В пятый или в шестой раз Александр Павлович слушал эту пластинку, и никто не мог бы поверить, что она так бередит его каменную душу.
Саша, ты помнишь наши встречи
В приморском парке, на берегу,
Саша, ты помнишь этот вечер,
Тот майский вечер, каштан в цвету…
Именно так все и было, когда Саша и Тоня Козловы, смуглые и крепкие, в мае 1938 года по профсоюзной путевке отдыхали в Сочи.
Именно так все и было: парк возле самого моря, теплый вечер мая и каштаны, цветущие розоватыми фонтанчиками.
…Как незаметно текут года, а-а!..
Певица пела с приторным лживым надрывом, а Козлов думал о мудрости этих слов и о том, что он-то нигде не пропадет, любые трудности преодолеет.
«Как странно, — думал Семенов, глядя на него сквозь щель между горбылями, — я всю жизнь звал этого человека по имени-отчеству — Александр Павлович. Вот он сидит у пустого саквояжа, с которым раньше ездил в район доктор Лев Ильич Катасонов. Доктора повесили, а Александр Павлович пьет водку и слушает патефон. Неужели он на самом деле ничего не боится?»
Семенов вставил в щель дуло автомата, прицелился, обернулся на забившегося в угол глухого, еще раз прицелился и нажал на спуск.
«Слева направо, справа налево… Ниже надо брать», — думал он, с расстояния в пять метров расстреливая полицаев. Ему показалось, что в тот момент, когда он нажал на спуск, Козлов обернулся и увидел нацеленное на него дуло.
Автомат перестал вздрагивать, наступила полная тишина. Кончились патроны. Дуло застряло в щели. Семенов изо всей силы рванул автомат на себя и тут же бросил его на пол.
Он вышел из кладовки, взял с подоконника другой автомат, со стола буханку хлеба, дрожащей рукой сунул в карман бутылку с постным маслом. Он открыл дверь тамбура, сделал шаг, и… страшный удар свалил его с ног.
Гордеев промахнулся, и полено, которое он занес над головой мальчика, задело его по касательной. Зато оно раскололо кадку для воды, стоявшую в тамбуре.
Пулеметчики у карьера услышали стрельбу в бараке и подняли тревогу. На место происшествия в сопровождении взвода эсэсовцев прибыл сам комендант Ролоф.
«НЕ ПОМНЮ…»
Дед Серафим, как это и предвидел Семенов, проснулся ночью и забеспокоился. Иногда мальчишка и раньше среди дня исчезал, как сквозь землю проваливался, но возвращался он всегда довольно быстро. Теперь же его не было среди темной метельной ночи. Записка, которую дед нашел на кухне, встревожила еще больше.
«Понес нашим передачу. Уверен, что все будет хорошо. Спи, дедушка, спокойно, не волнуйся».
До позднего ноябрьского рассвета дед Серафим в одном исподнем бродил по выстывающей квартире, а часам к десяти оделся и пошел в комендатуру. Он все для себя понял и решил, что просто кинется Козлову в ножки и будет Христом-богом умолять за мальчишку. А Козлов не поможет, пойдет к самому коменданту: тоже ведь человек, не даст ребенка мучить.

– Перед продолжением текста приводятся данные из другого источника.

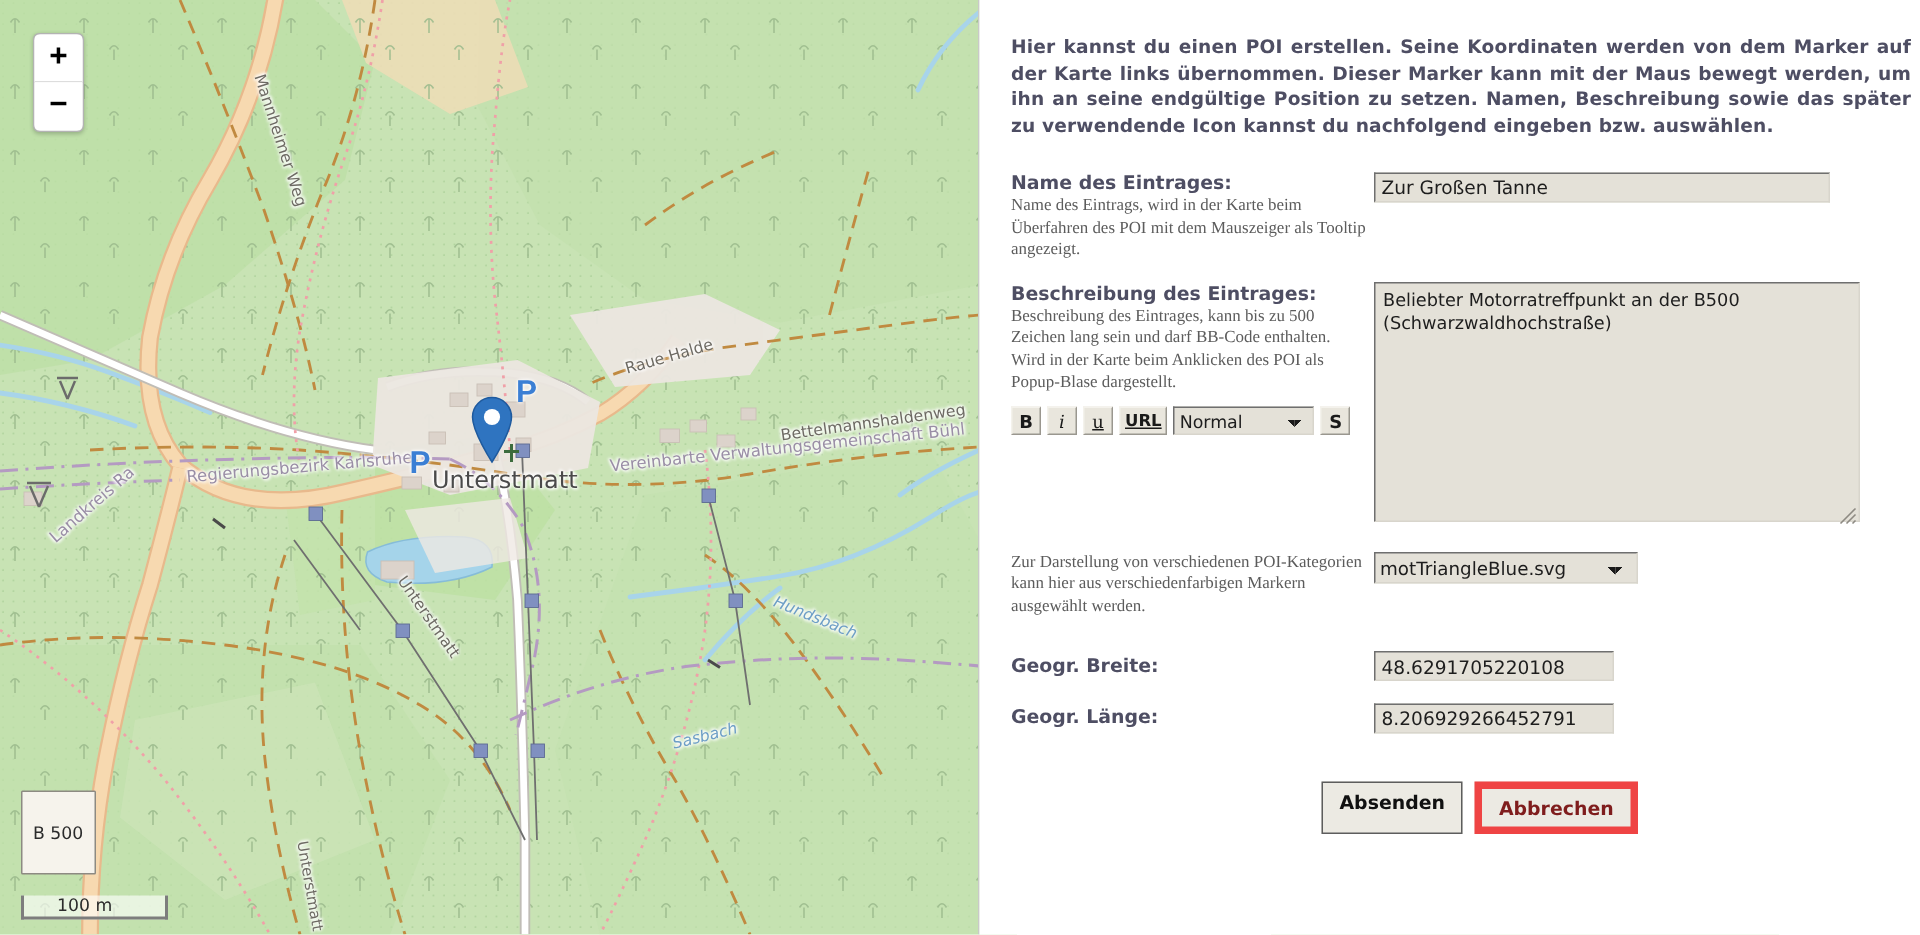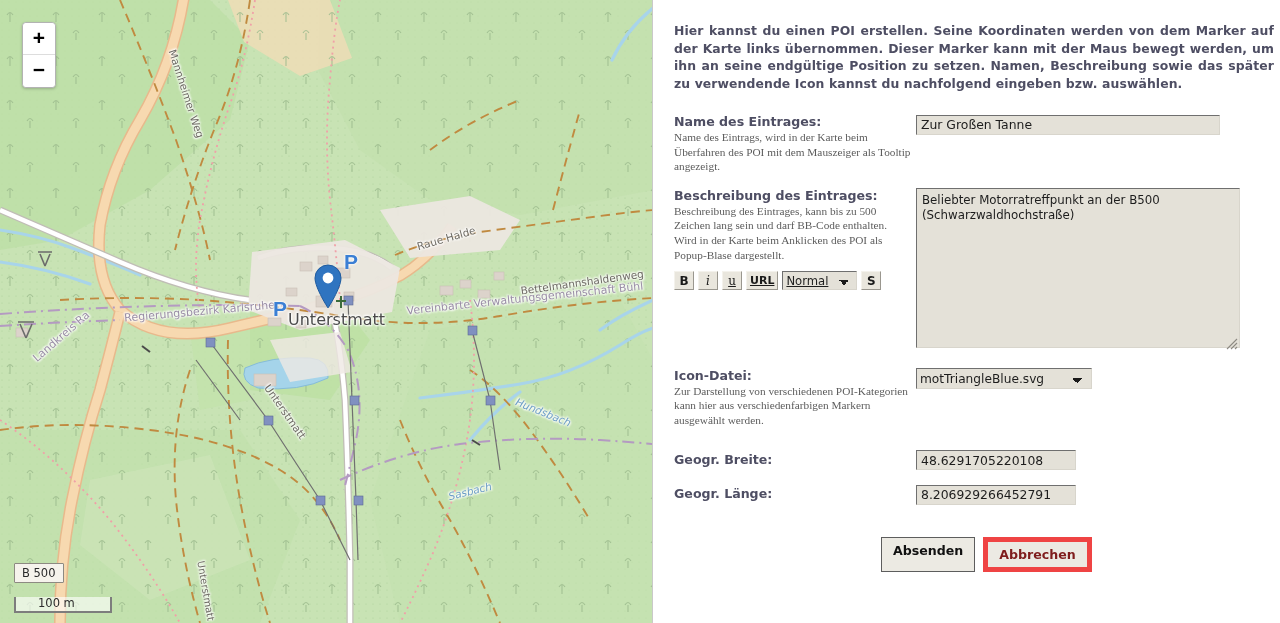"Normal" #bbsize-select { text-decoration: underline -> none; width: 75px -> 94px }
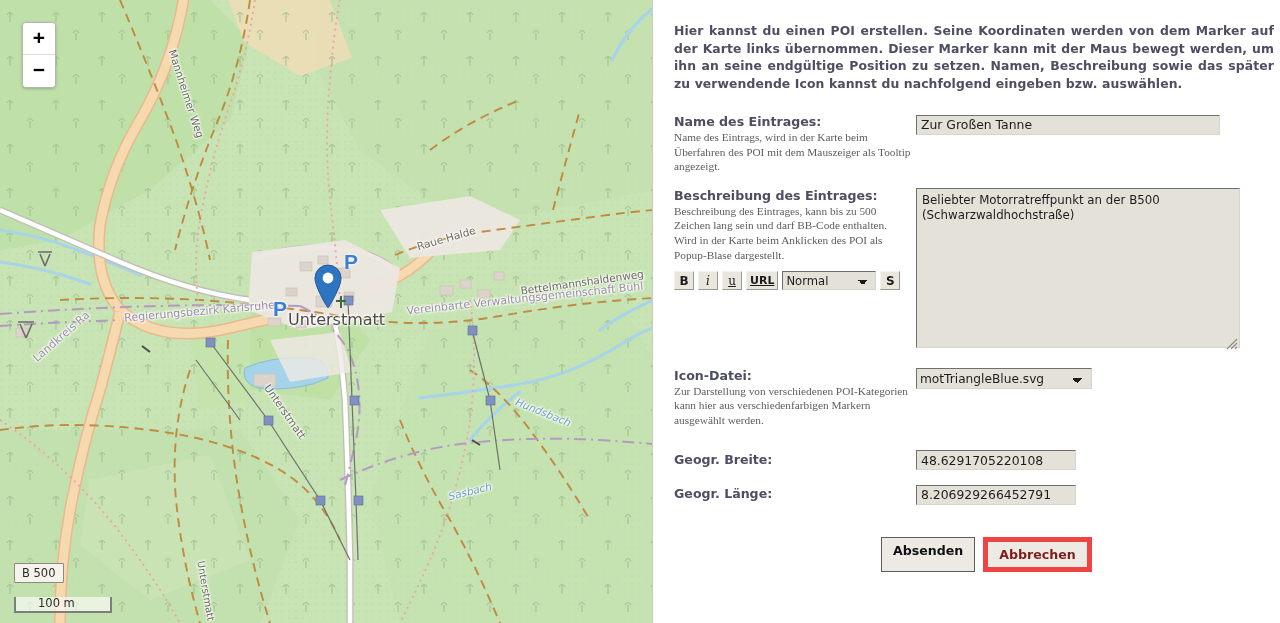"Icon-Datei:" div.f-title { html: <div>Icon-Datei:</div> -> none }
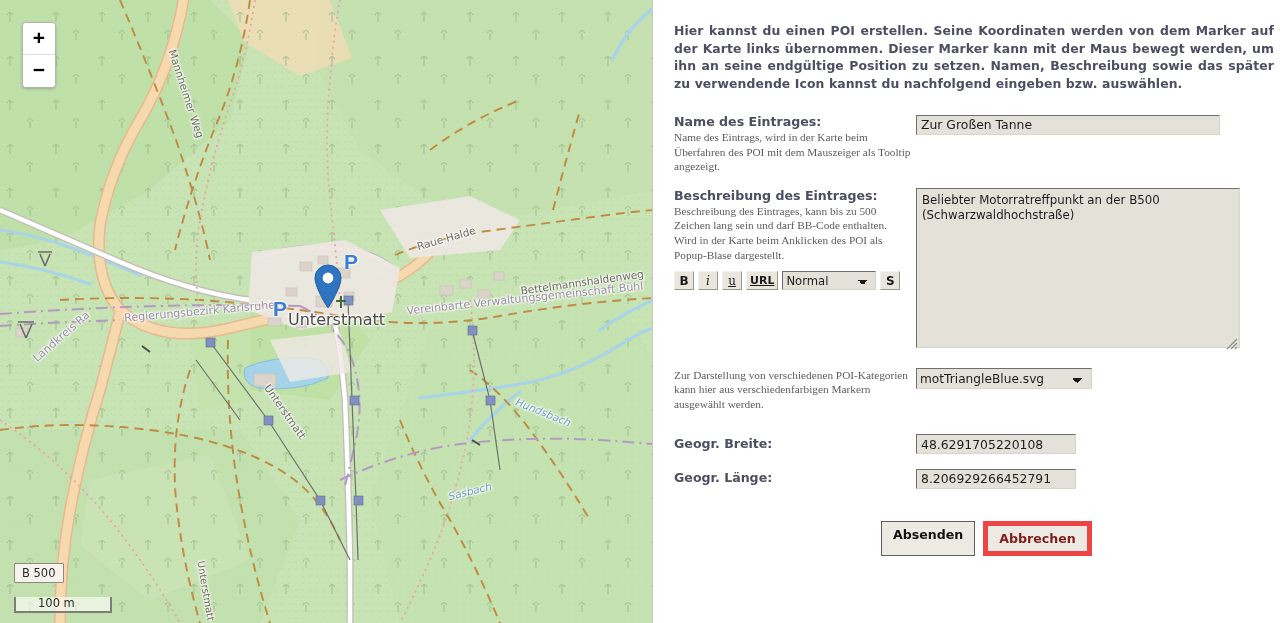"B 500" #road-shield { padding: 2px 7px -> 20px 7px }
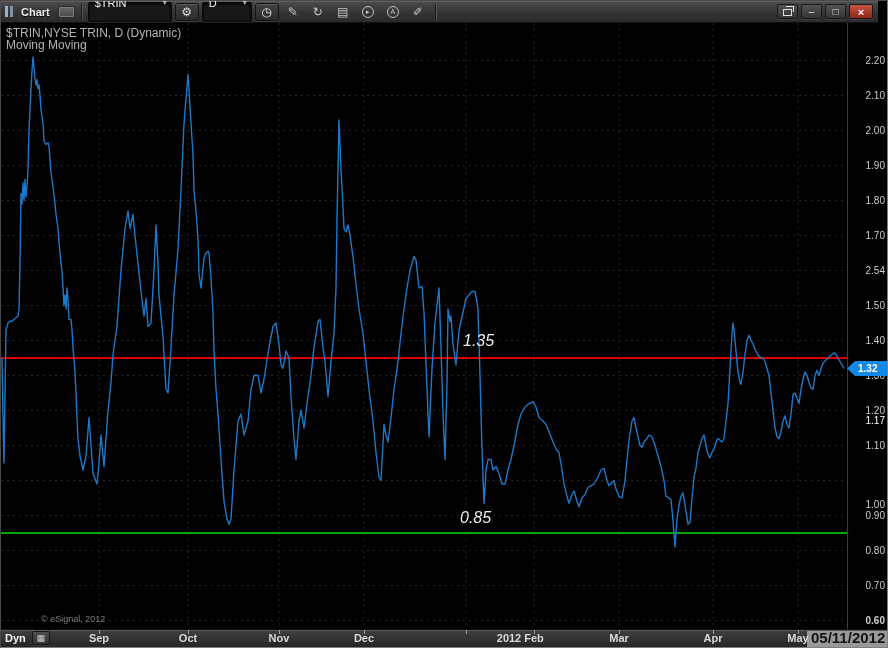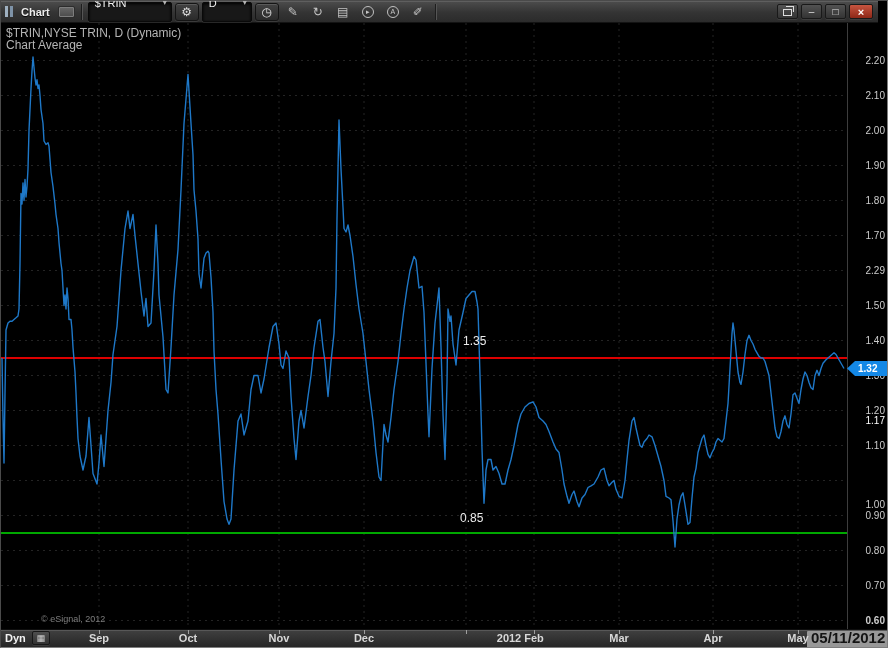"Chart Average" div { text: Chart Average -> Moving Moving }
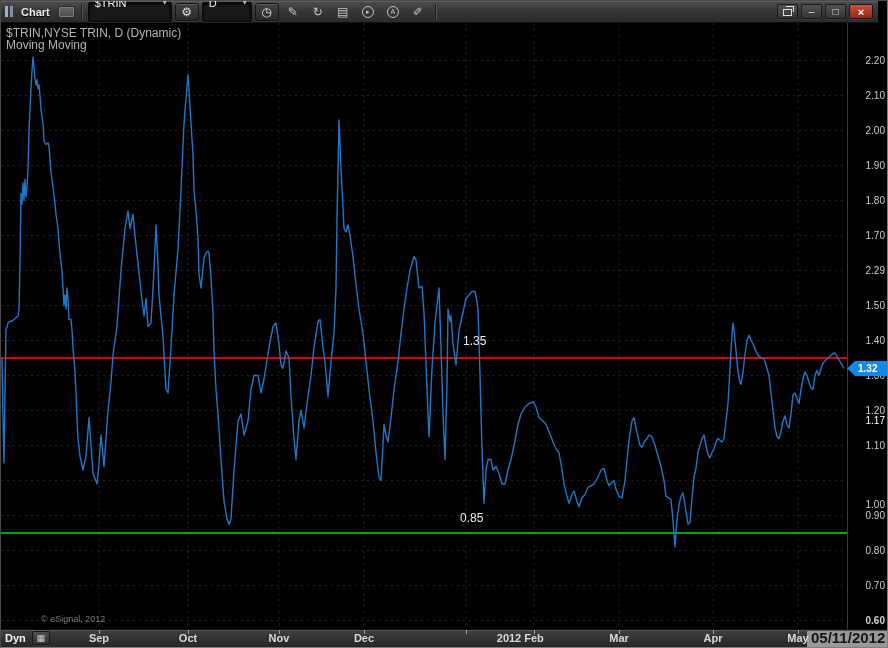"2.29" div.price-label { text: 2.29 -> 2.54 }
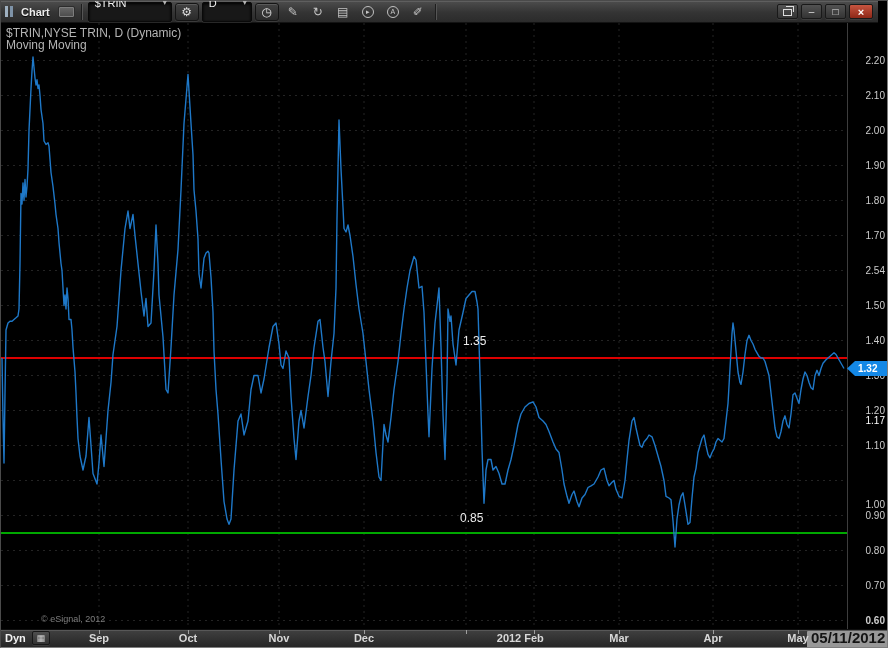"1.35" .annot { font-size: 12px -> 16px; font-style: none -> italic }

Дед ходил возле комендатуры взад и вперед, совсем не думая, что привлекает этим чье-то внимание. «Не пропустить бы Александра Павловича, — думал он. — Не пропустить, когда на службу пойдет или выйдет оттудова. Тогда прямо в ножки к нему, чтоб все видели. На людях ему трудно отказать будет. Выпустит мальчишку».
Эсэсовцев, простых солдат и офицеров возле комендатуры крутилось много, приезжали, уезжали, говорили по-своему, громко хлопали дверями разноцветно-пегих машин, но никого из знакомых русских полицаев не было.